#### EXERCISE OBJECTIVE
After finding the line with "delivery date: 2019-09-14 -> 2019-09-09" in the data below, set down exactly each line through the one with "total: 2540.30 -> 2188.41", inclusive, and stop there.

#### INFORMATION PROVIDED
◇ ◇ ◇

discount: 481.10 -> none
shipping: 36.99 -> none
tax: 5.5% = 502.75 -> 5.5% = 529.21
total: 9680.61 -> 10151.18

◇ ◇ ◇

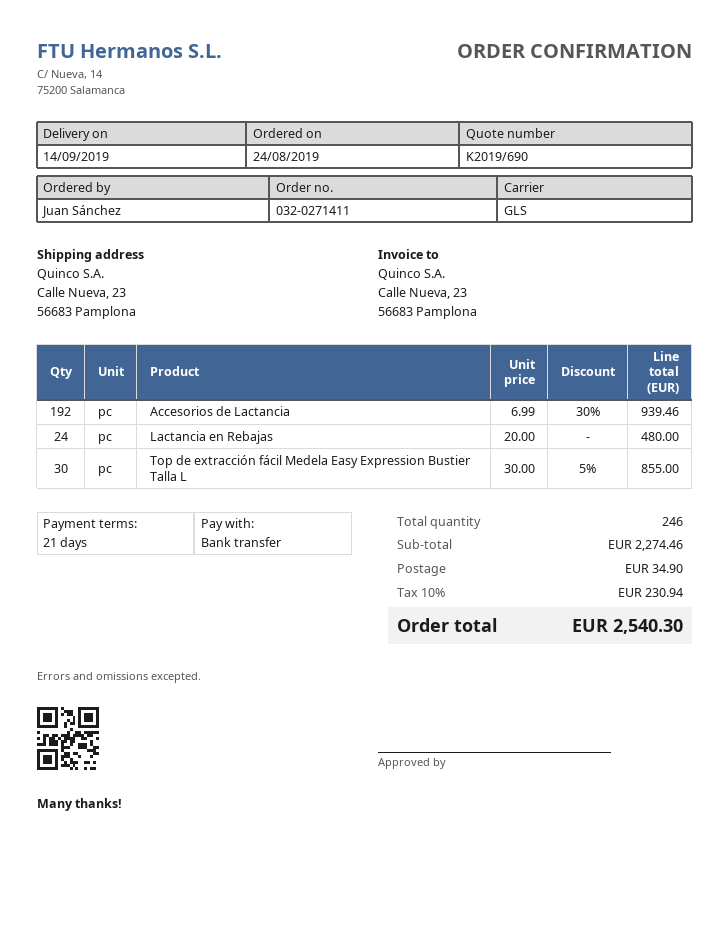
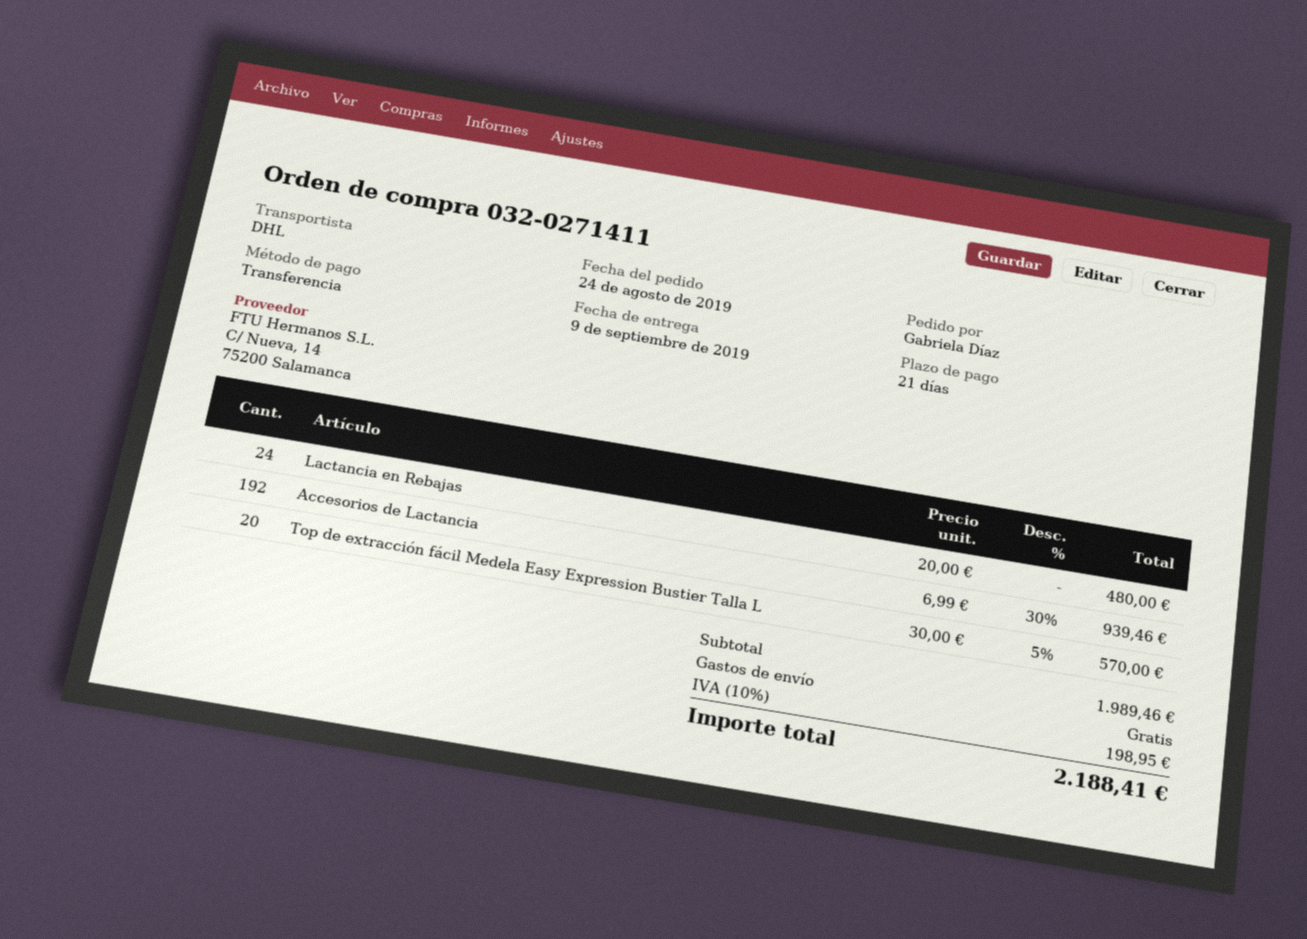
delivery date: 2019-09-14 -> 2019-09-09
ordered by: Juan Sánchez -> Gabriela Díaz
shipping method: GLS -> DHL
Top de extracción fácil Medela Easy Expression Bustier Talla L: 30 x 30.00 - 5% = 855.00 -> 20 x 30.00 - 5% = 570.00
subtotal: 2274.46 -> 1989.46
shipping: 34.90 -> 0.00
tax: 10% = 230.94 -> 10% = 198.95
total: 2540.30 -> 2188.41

◇ ◇ ◇

#### RESPONSE BOX
delivery date: 2019-09-14 -> 2019-09-09
ordered by: Juan Sánchez -> Gabriela Díaz
shipping method: GLS -> DHL
Top de extracción fácil Medela Easy Expression Bustier Talla L: 30 x 30.00 - 5% = 855.00 -> 20 x 30.00 - 5% = 570.00
subtotal: 2274.46 -> 1989.46
shipping: 34.90 -> 0.00
tax: 10% = 230.94 -> 10% = 198.95
total: 2540.30 -> 2188.41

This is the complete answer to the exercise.